The vent field lies along the Mid-Atlantic Ridge, an undersea mountain range extending the length of the Atlantic that's created by the slow separation of tectonic plates.
The first hydrothermal vent zone to be explored on the ridge north of the Azores (map), the smoker site lies some 9,850 feet (3,000 meters) underwater, said expedition leader Andy Wheeler. (Read the deep-sea vent expedition blog.)
"It exists at the bottom of this steep, 650-foot [200-meter] fault escarpment." The teams remotely operated vehicle (ROV) "descended down the side of this cliff—and the side of the cliff was coated in bacterial slime—until we could see plumes of smoke coming up from below, and we found the chimneys reaching up," added Wheeler, a geologist at Ireland's University College, Cork.

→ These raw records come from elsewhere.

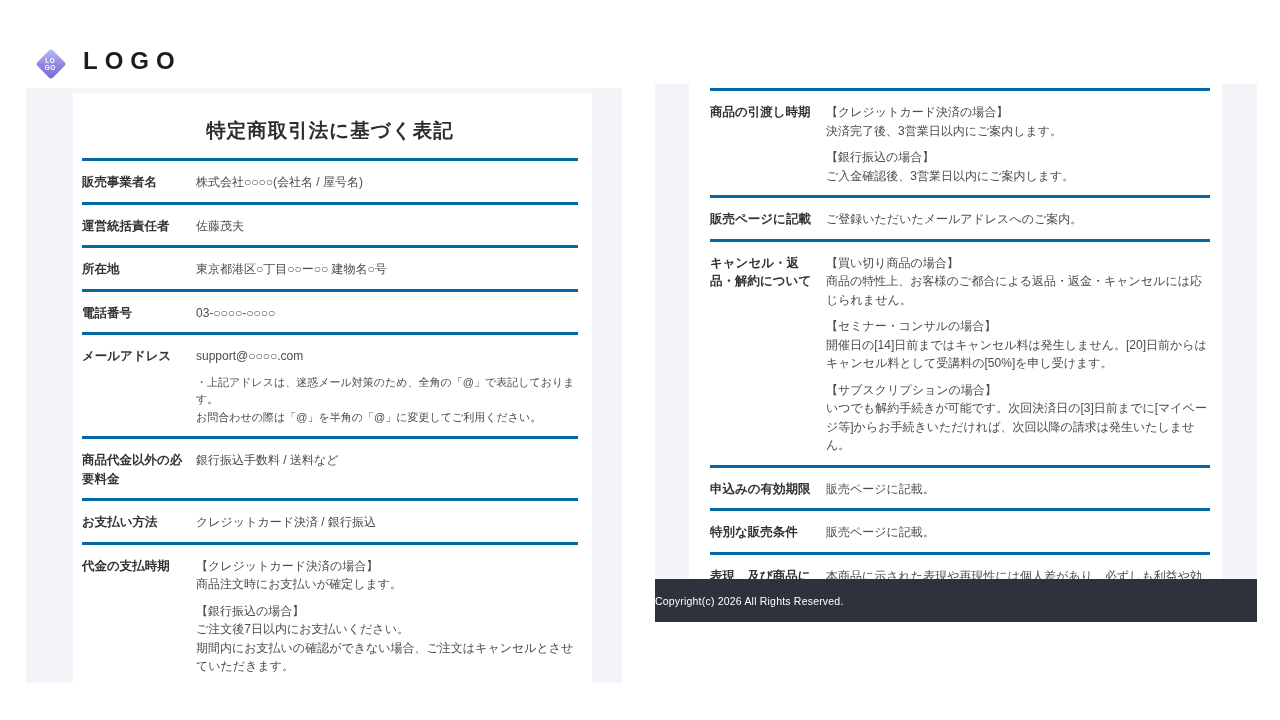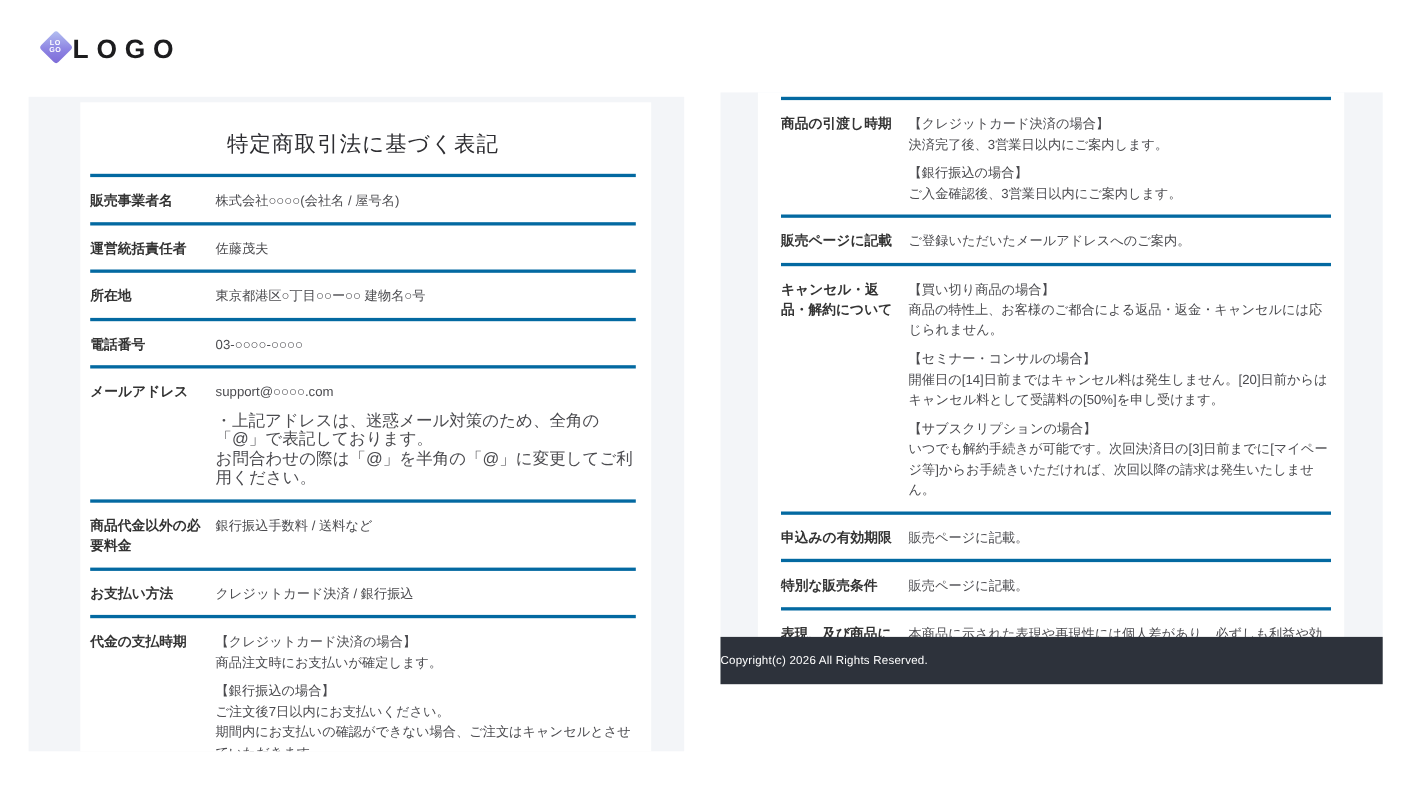--- a/index.html
+++ b/index.html
@@ -3,55 +3,55 @@
 <meta charset="utf-8">
 <style>
   html,body{margin:0;padding:0}
   body{
     width:1280px;height:720px;position:relative;overflow:hidden;
     background:#ffffff;
     font-family:"Liberation Sans","DejaVu Sans",sans-serif;
     -webkit-font-smoothing:antialiased;
   }
   
-  .logo{position:absolute;left:40px;top:32px;display:flex;align-items:flex-start;gap:4px;cursor:pointer}
+  .logo{position:absolute;left:40px;top:47px;display:flex;align-items:flex-end;gap:21px;cursor:pointer}
   .logo-mark{
     width:22px;height:22px;transform:rotate(45deg);border-radius:3px;
     background:linear-gradient(135deg,#b5c2f1 0%,#8e85e3 55%,#7c6ad7 100%);
     display:flex;align-items:center;justify-content:center;flex:0 0 auto;
   }
   .logo-mark-inner{
     transform:rotate(-45deg);display:flex;flex-direction:column;align-items:center;
     color:#fff;font-size:6.5px;line-height:6.5px;font-weight:700;letter-spacing:.5px;
   }
   .logo-text{font-size:24px;font-weight:800;letter-spacing:7px;color:#1c1c1e}
   
   .panel{position:absolute;background:#f3f5f8}
   .panel-left{left:26px;top:88px;width:596px;height:595px}
   .panel-right{left:655px;top:84px;width:602px;height:538px}
   .card{background:#ffffff;box-sizing:border-box;overflow:hidden}
   .card-left{margin:5px 30px 0 47px;height:590px;padding:0 14px 0 9px}
   .card-right{margin:0 35px 0 34px;height:499px;padding:0 12px 0 21px}
   
   .title{
     margin:24px 0 14px;text-align:center;
-    font-size:19.5px;font-weight:400;color:#2d2d31;letter-spacing:1px;
+    font-size:19.5px;font-weight:700;color:#2d2d31;letter-spacing:1px;
   }
   
   .rows-right{margin-top:4px}
   .row{display:flex;border-top:3px solid #0369a1;padding:12px 0 10px}
   .row-label{
     flex:0 0 114px;font-size:12.5px;font-weight:700;color:#333;
     line-height:18.5px;padding-right:6px;box-sizing:border-box;
   }
   .rows-right .row-label{flex-basis:116px}
   .row-value{flex:1;font-size:12px;color:#4b4b4f;line-height:18.5px}
   .row-value p{margin:0;white-space:pre-line}
   .row-value p + p{margin-top:8px}
-  .row-value p.note{font-size:15px;line-height:17.5px;color:#4b4b4f}
+  .row-value p.note{font-size:11px;line-height:17.5px;color:#4b4b4f}
   
   .footer{
     position:absolute;left:0;right:0;bottom:0;height:43px;background:#2d323b;
     display:flex;align-items:center;justify-content:flex-start;
   }
   .footer span{color:#ffffff;font-size:10.5px;letter-spacing:.2px}
 </style>
 </head>
 <body>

Deep-sea chimneys are created when volcanically heated water carries metal sulfides up from below the seafloor. As the minerals pile up, the knobby towers take form.
Some of the study sites were so deep that the team's roughly SUV-size ROV—limited by its 3,000-meter (9,850-foot) tether to the ship—could investigate only chimney tops and cliff sides.
"We really were pushing the machines we had to the edge," said marine biologist Patrick Collins of the National University of Ireland. "And that's a credit to the ROV pilots—they pulled it off."
By the end of the ordeal, the researchers had christened the tower-spiked site Moytirra—"plain of the pillar"—after a battlefield of Irish myth.
Such pillars may someday be prized not only for their scientific richness but also for their ability to enrich corporate coffers, expedition leader Wheeler said.
"These chimneys, in many cases, have higher metal concentrations than some land-based ore reserves, so there is some economic interest," he said. "Some shallow-water examples are being looked at for potential deep-sea metal mining."
Such reserves might even be renewable, in a sense, because the chimneys grow over time, Wheeler added.